One thing that has taken me by surprise is how many people are working from home. It seems like practically every household has one member working from home at least some of the time. This must be an exaggeration (though some households have two work-at-home members). But it does mean a shift in perspective about a couple of things.

1. All those houses are NOT empty during the day
2. The 9-to-5 office job norm? Not so normal anymore.
3. Parents are figuring out how to do childcare, family life, and work/life balance differently, one parent at a time.

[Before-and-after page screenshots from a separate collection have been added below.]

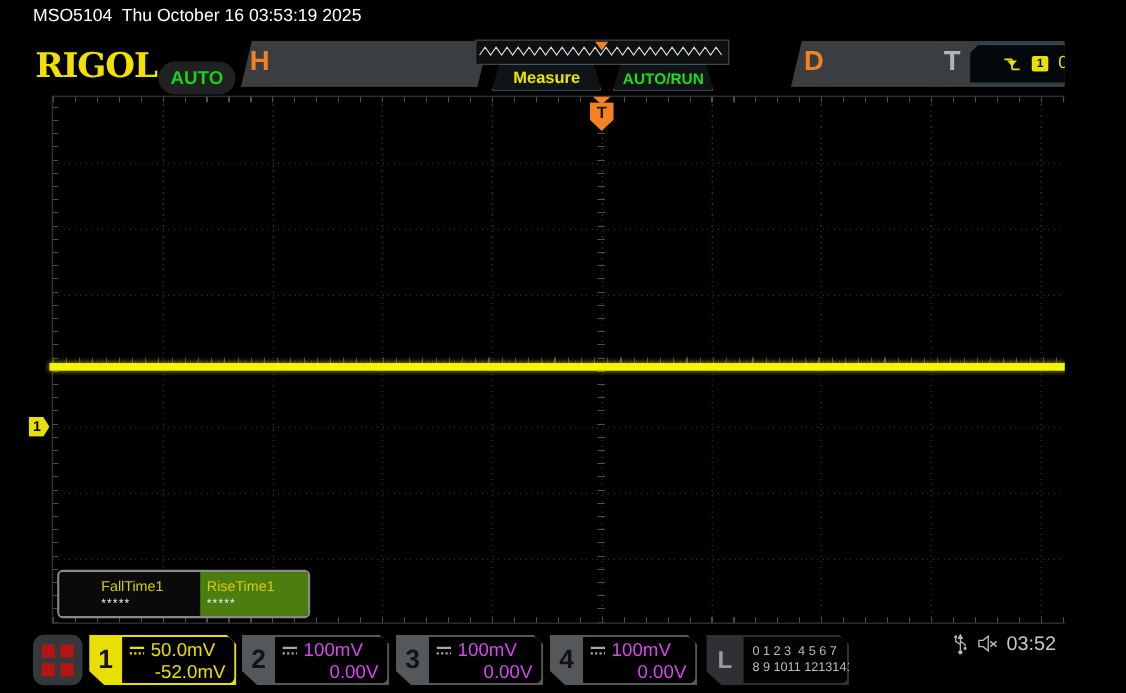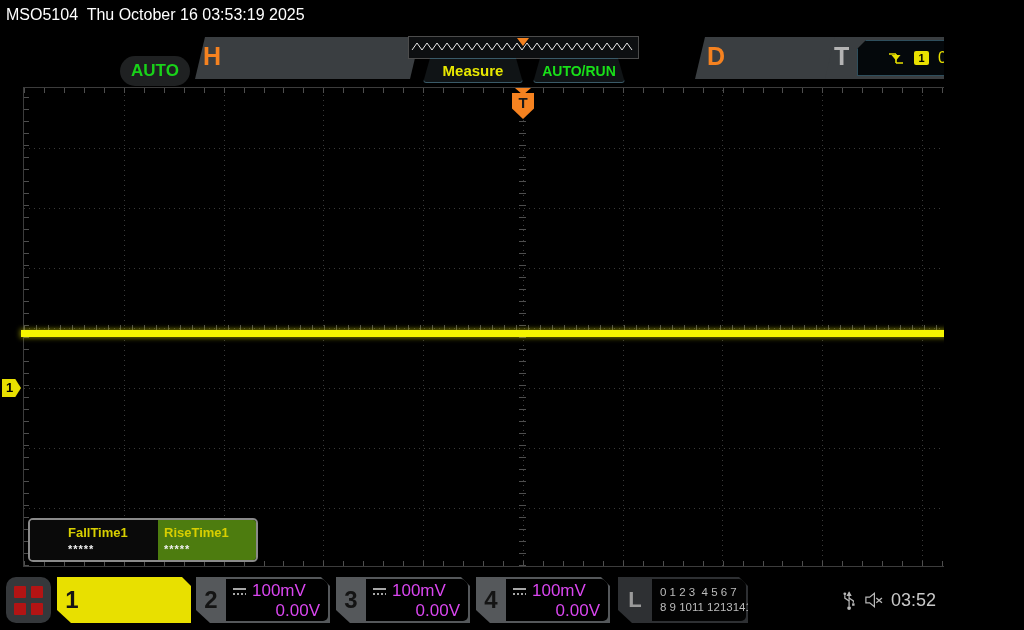--- a/index.html
+++ b/index.html
@@ -1,17 +1,17 @@
 <!DOCTYPE html>
 <html><head>
 <meta charset="utf-8">
 <style>
   html,body{margin:0;padding:0;background:#000;}
   #screen{position:relative;width:944px;height:630px;background:#000;overflow:hidden;
-          font-family:"Liberation Sans","DejaVu Sans",sans-serif;}
+          font-family:"Liberation Sans","DejaVu Sans",sans-serif;margin-left:24px;}
   .pre{white-space:pre;}
 
   
   .titlebar{position:absolute;left:6px;top:6px;color:#ffffff;font-size:16px;}
 
   
   .logo{position:absolute;left:8px;top:42px;color:#f2e000;font-family:"DejaVu Serif","Liberation Serif",serif;
         font-weight:bold;font-size:31px;letter-spacing:-1px;}
   .auto-btn{position:absolute;left:120px;top:56px;width:70px;height:30px;background:#1f2122;
             border-radius:16px;display:flex;align-items:center;justify-content:center;}
@@ -88,21 +88,21 @@
          box-shadow:0 0 5px 1px rgba(220,220,0,.55);}
 
   .ch-marker{position:absolute;left:2px;top:379px;width:19px;height:18px;background:#e8e000;
          clip-path:polygon(0 0,70% 0,100% 50%,70% 100%,0 100%);
          color:#000;font-size:13px;font-weight:bold;text-align:left;line-height:18px;}
   .ch-marker span{margin-left:4px;}
 
   
   .meas{position:absolute;left:28px;top:518px;width:230px;height:44px;display:flex;
         border:2px solid #8a8a8a;border-radius:5px;overflow:hidden;background:#0a0a0a;
-        box-sizing:border-box;font-weight:bold;}
+        box-sizing:border-box;}
   .meas-cell{height:100%;box-sizing:border-box;padding-top:5px;}
   .meas-cell.c0{flex:0 0 128px;padding-left:38px;background:#0a0a0a;}
   .meas-cell.c1{flex:1;padding-left:6px;background:#4d7c0f;}
   .meas-label{color:#d8cf00;font-size:13px;}
   .meas-value{color:#f0f0f0;font-size:11px;letter-spacing:1px;margin-top:3px;}
 
   
   .menu-btn{position:absolute;left:6px;top:577px;width:45px;height:46px;background:#35383b;
             border-radius:10px;display:grid;grid-template-columns:12px 12px;grid-template-rows:12px 12px;
             gap:5px;align-content:center;justify-content:center;}
@@ -125,32 +125,33 @@
 
   .lbtn{position:absolute;left:618px;top:577px;width:130px;height:46px;background:#2e3033;
         clip-path:polygon(0 0,calc(100% - 9px) 0,100% 9px,100% 100%,14px 100%,0 calc(100% - 13px));}
   .lbtn .num{position:absolute;left:0;top:0;width:34px;height:100%;display:flex;align-items:center;
         justify-content:center;font-size:22px;font-weight:bold;color:#9a9a9a;}
   .lbtn .panel{position:absolute;left:34px;top:2px;right:2px;bottom:2px;background:#030303;
         border-radius:0 7px 5px 0;display:flex;flex-direction:column;justify-content:center;
         padding-left:8px;box-sizing:border-box;}
   .lrow{color:#bdbdbd;font-size:11.5px;line-height:15px;}
 
-  .statusicons{position:absolute;right:0;top:577px;width:110px;height:46px;display:flex;
+  .statusicons{position:absolute;right:0;top:562px;width:110px;height:46px;display:flex;
         align-items:center;justify-content:flex-end;padding-right:8px;box-sizing:border-box;}
   .clock{color:#c8c8c8;font-size:18px;margin-left:6px;}
   .icon-usb,.icon-speaker{margin-left:8px;display:flex;}
 </style>
 </head>
 <body>
 
 <div id="screen">
 
   <div class="titlebar pre">MSO5104  Thu October 16 03:53:19 2025</div>
 
+  <div class="logo">RIGOL</div>
 
   <div class="auto-btn">
     <span>AUTO</span>
   </div>
 
   <div class="group hbox">
     <span class="glabel orange">H</span>
   </div>
 
   <div class="preview">
@@ -232,20 +233,32 @@
 
   <div class="menu-btn">
     <div class="sq"></div>
       <div class="sq"></div>
     <div class="sq"></div>
       <div class="sq"></div>
   </div>
 
   <div class="chbtn ch1">
     <div class="num">1</div>
+    <div class="panel">
+      <div class="chrow">
+        <svg class="dc-icon" width="15" height="9" viewBox="0 0 15 9">
+          <line x1="1" y1="2" x2="14" y2="2" stroke="#e8e000" stroke-width="2"></line>
+          <line x1="1" y1="7" x2="14" y2="7" stroke="#e8e000" stroke-width="2" stroke-dasharray="2 2"></line>
+        </svg>
+        <span>50.0mV</span>
+      </div>
+      <div class="chrow r2">
+          <span>-52.0mV</span>
+        </div>
+    </div>
   </div>
 
   <div class="chbtn chgray ch2">
     <div class="num">2</div>
     <div class="panel">
       <div class="chrow">
         <svg class="dc-icon" width="15" height="9" viewBox="0 0 15 9">
           <line x1="1" y1="2" x2="14" y2="2" stroke="#a6a6a6" stroke-width="2"></line>
           <line x1="1" y1="7" x2="14" y2="7" stroke="#a6a6a6" stroke-width="2" stroke-dasharray="2 2"></line>
         </svg>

But reviewing #2, maybe it's been that way for a while. That's what the Bureau for Labor Statistics says in this report from 2004 :

"In May 2004, 20.7 million persons usually did some work at home as part of 
their primary job,the Bureau of Labor Statistics of the U.S. Department
of Labor reported today.  These workers, who reported working at home
at least once per week, accounted for about 15 percent of total
nonagricultural employment in May 2004, essentially the same percentage
as in May 2001."

This report is four years old now, but reports no significant change since 2001, i.e. that 15% of us work from home at least part of the week.  So that office job assumption? Out the window.


June 06, 2008

Getting through the workout

I went to my running workout yesterday. A few things I have to mention:

  • Music helps get into the running (or whatever other exercise). I left my ipod in the car because it was raining. I know it makes me faster.
  • Without music, it's easier to crap-talk myself. It's pretty easy to crap-talk myself, and I don't think it's just because I've just missed many workouts because of a cascade of viruses and baby ear infections and the like. I don't think it's because I feel sluggish from all the sickness, and "run" like it. I think it's easy to do.
  • It's hard to keep the pep talk going. The best is when I let go and experience what I'm doing. (music helps that too).
  • I know this isn't just me- or just ADHD. My track club buddies confirmed similar experiences.
  • Pros of working out alone: I don't feel like I have to "catch up" to everyone else or go at a specific tempo
  • Cons of working out alone: I have less motivation, pay more attention to too many details of what I'm doing and thinking, and it's LESS FUN.